Prevention of Perinatal Transmission (MTCT)
Session Day and Time: Wednesday 1:30 - 3:30 pm
Room: Hall B
Background: The HIVNET 012 trial in Uganda demonstrated that single dose nevirapine (NVP) prophylaxis is effective for preventing HIV-1 mother-to-child transmission. Women in the NVP arm of HIVNET 012 received a single dose of NVP in labor. Previous studies demonstrated that NVP resistance (NVPR) mutations were detectable in 21 (19%) of 111 women at 6–8 wks post-partum. An exploratory study further suggested that the rate of NVPR was higher in women infected with subtype D than subtype A HIV-1.
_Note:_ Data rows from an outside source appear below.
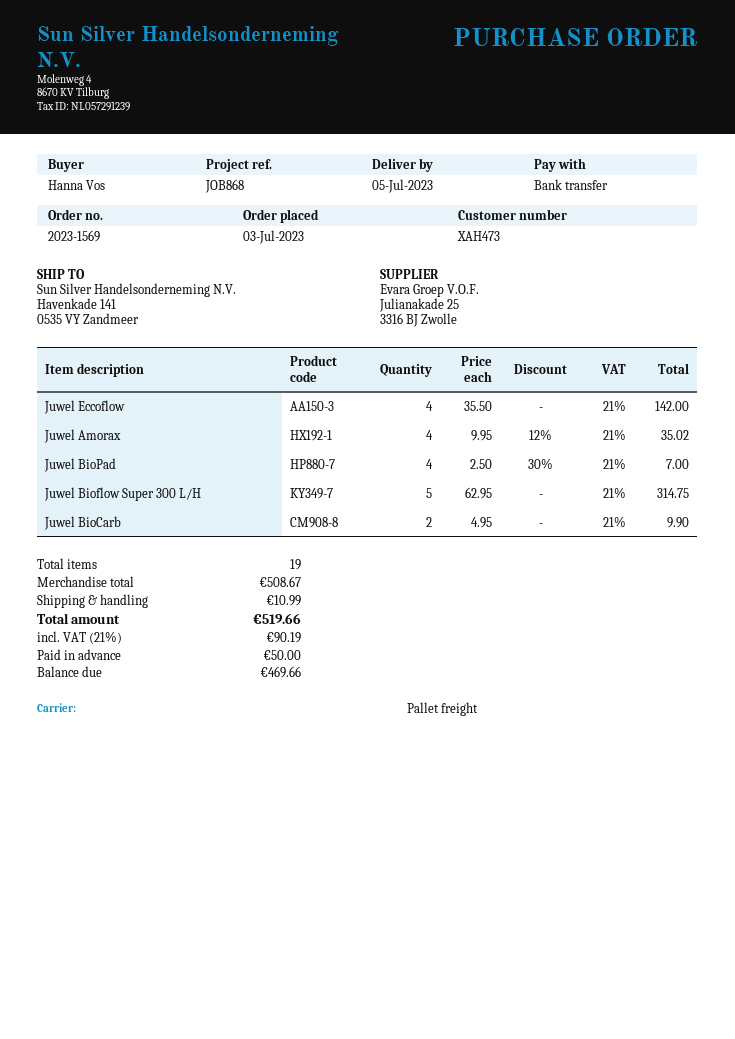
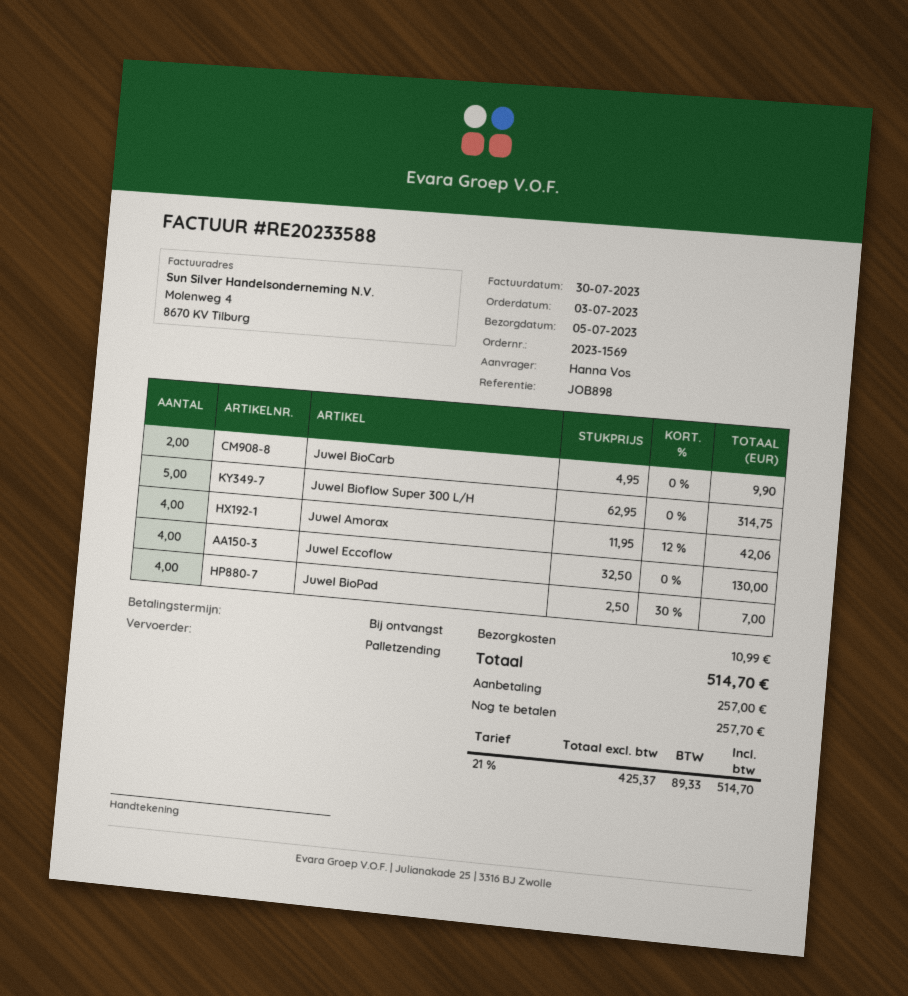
reference: JOB868 -> JOB898
Juwel Eccoflow: 4 x 35.50 = 142.00 -> 4 x 32.50 = 130.00
Juwel Amorax: 4 x 9.95 - 12% = 35.02 -> 4 x 11.95 - 12% = 42.06
tax: 21% = 90.19 -> 21% = 89.33
total: 519.66 -> 514.70
deposit: 50.00 -> 257.00
balance: 469.66 -> 257.70

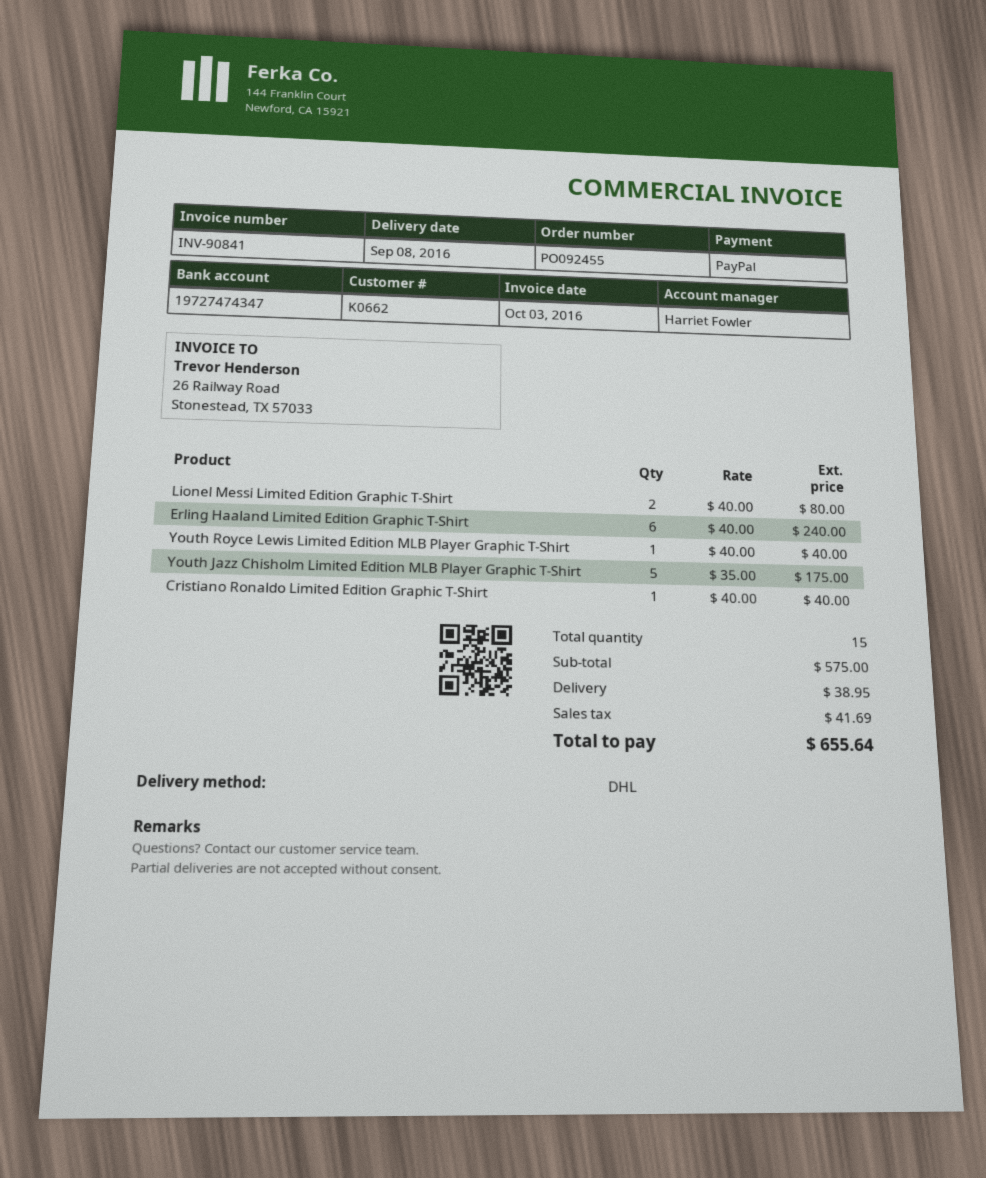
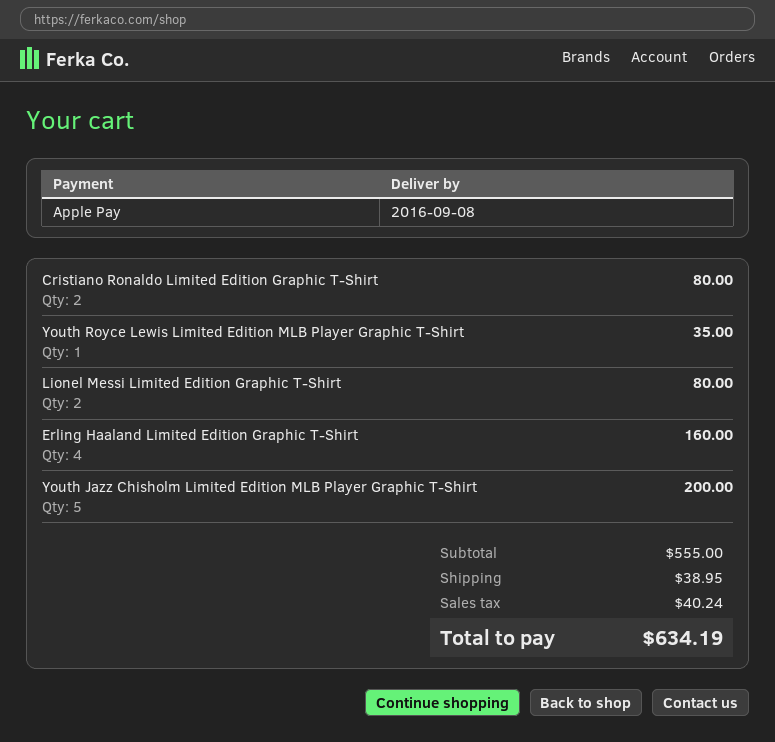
payment method: PayPal -> Apple Pay
Erling Haaland Limited Edition Graphic T-Shirt: 6 for 240.00 -> 4 for 160.00
Youth Royce Lewis Limited Edition MLB Player Graphic T-Shirt: 1 for 40.00 -> 1 for 35.00
Youth Jazz Chisholm Limited Edition MLB Player Graphic T-Shirt: 5 for 175.00 -> 5 for 200.00
Cristiano Ronaldo Limited Edition Graphic T-Shirt: 1 for 40.00 -> 2 for 80.00
subtotal: 575.00 -> 555.00
tax: 41.69 -> 40.24
total: 655.64 -> 634.19

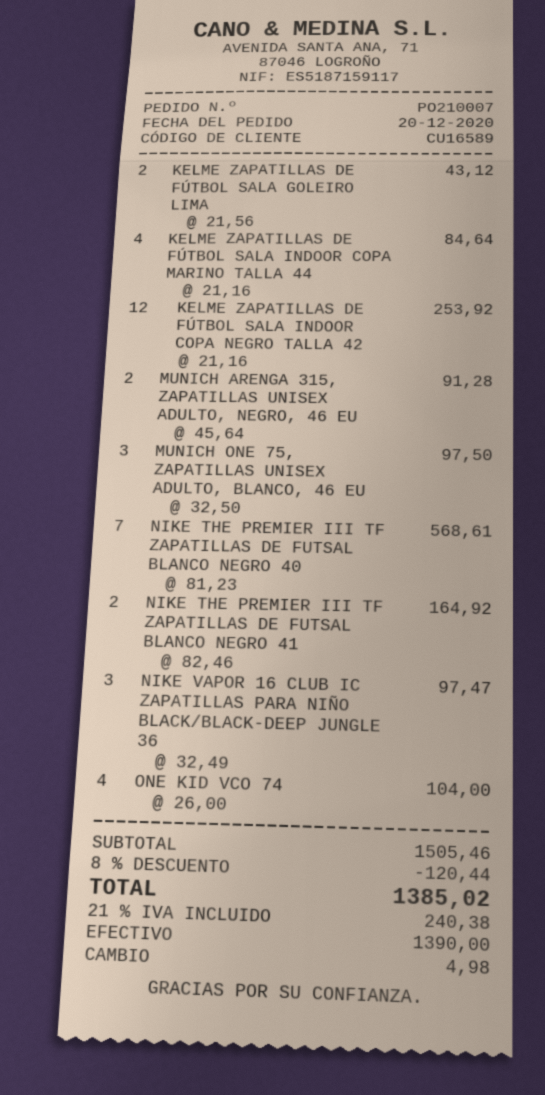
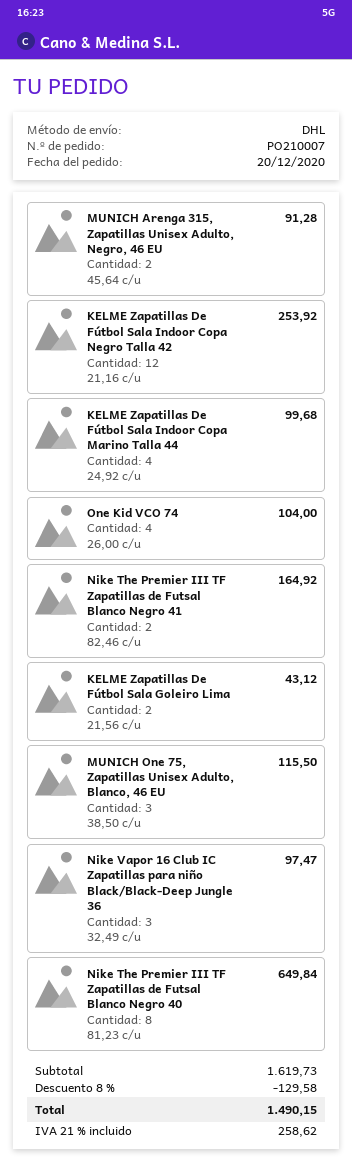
KELME ZAPATILLAS DE FÚTBOL SALA INDOOR COPA MARINO TALLA 44: 4 x 21.16 = 84.64 -> 4 x 24.92 = 99.68
MUNICH ONE 75, ZAPATILLAS UNISEX ADULTO, BLANCO, 46 EU: 3 x 32.50 = 97.50 -> 3 x 38.50 = 115.50
NIKE THE PREMIER III TF ZAPATILLAS DE FUTSAL BLANCO NEGRO 40: 7 x 81.23 = 568.61 -> 8 x 81.23 = 649.84
subtotal: 1505.46 -> 1619.73
discount: 8% = 120.44 -> 8% = 129.58
tax: 21% = 240.38 -> 21% = 258.62
total: 1385.02 -> 1490.15

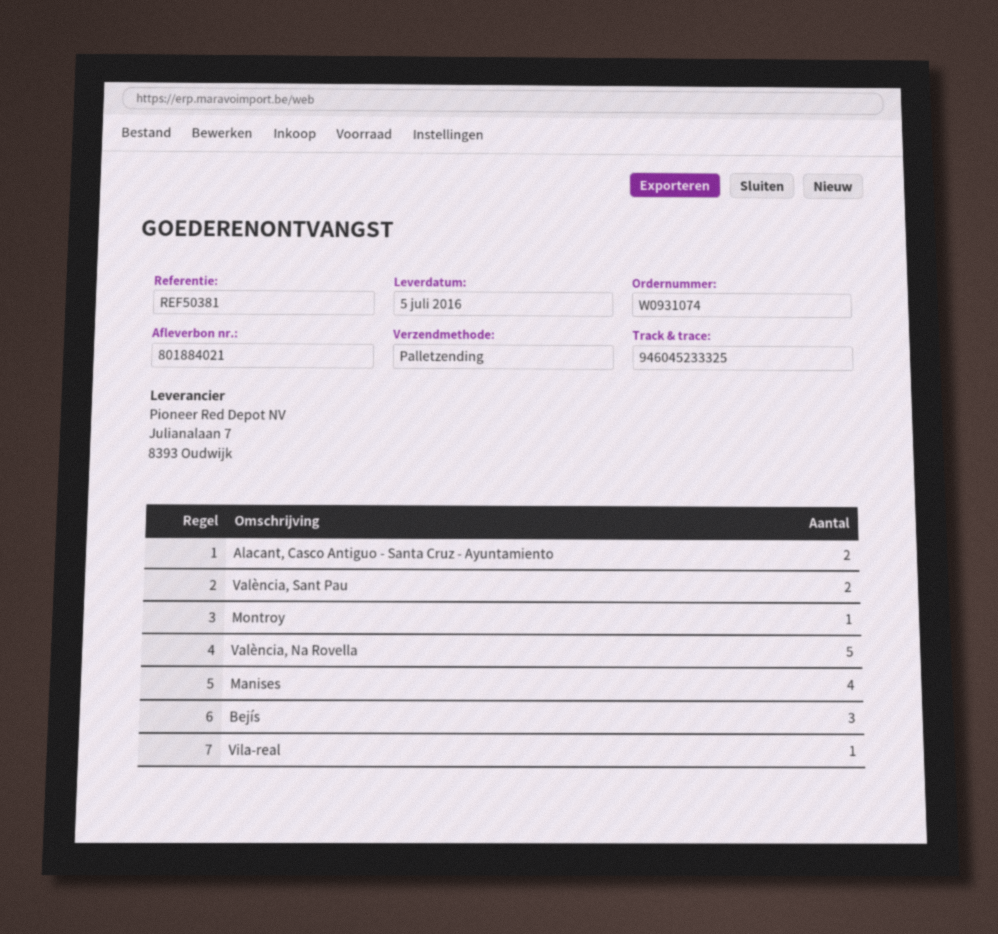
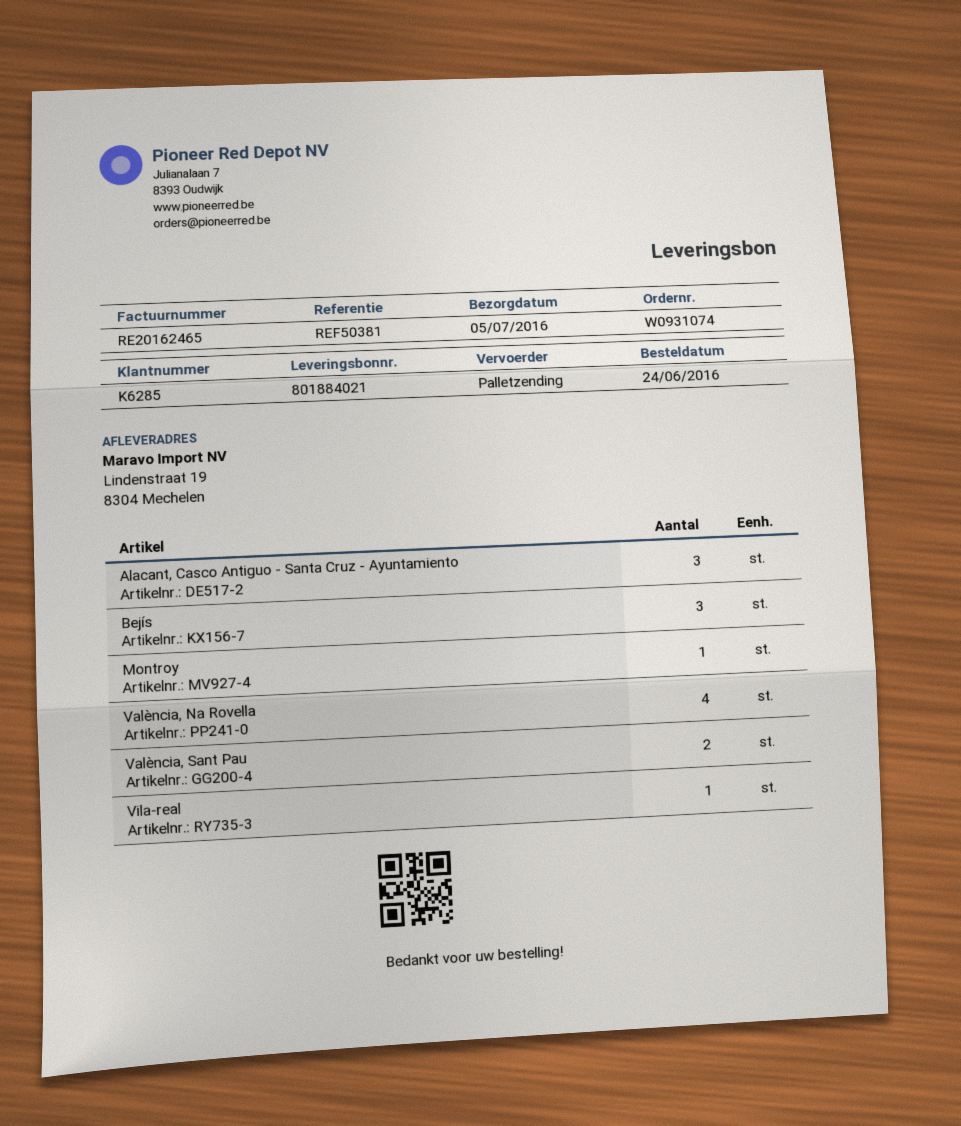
Alacant, Casco Antiguo - Santa Cruz - Ayuntamiento: 2 -> 3
València, Na Rovella: 5 -> 4
Manises: 4 -> none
Methods: We extended the studies described above by analyzing samples from 271 of the 313 women enrolled in the NVP arm of HIVNET 012 (all available samples). This included 143 subtype A, 94 subtype D, 6 subtype C, and 28 inter-subtype recombinant samples. HIV-1 genotyping was performed with the Applied Biosystems ViroSeq HIV-1 Genotyping System and subtyping was performed by phylogenetic analysis of pol region sequences.
Results: NVPR mutations were detected in 66 (24%) of the 271 women at 6–8 wks post-partum. In a univariate analysis, women with subtype D were more likely to have NVPR mutations than women with subtype A: 35/94 (37%) in subtype D vs 24/143 (17%) in subtype A, odds ratio (OR) = 2.9 (95% CI: 1.6-5.4). In a logistic regression model controlling for baseline RNA and CD4 count, all variables in the model were independent predictors of resistance. Controlling for baseline RNA and CD4 count, the OR for subtype in this model was 3.0 (95% CI: 1.6-5.9).
Conclusions: This extended analysis of NVPR in the HIVNET 012 trial further defines the rate of NVPR in women 6–8 wks after single dose NVP. The extended analysis provides further evidence that the rate of NVPR is higher among women with subtype D vs A. This suggests that the rate of NVPR following single dose NVP prophylaxis may vary from region to region, depending on which subtypes are prevalent.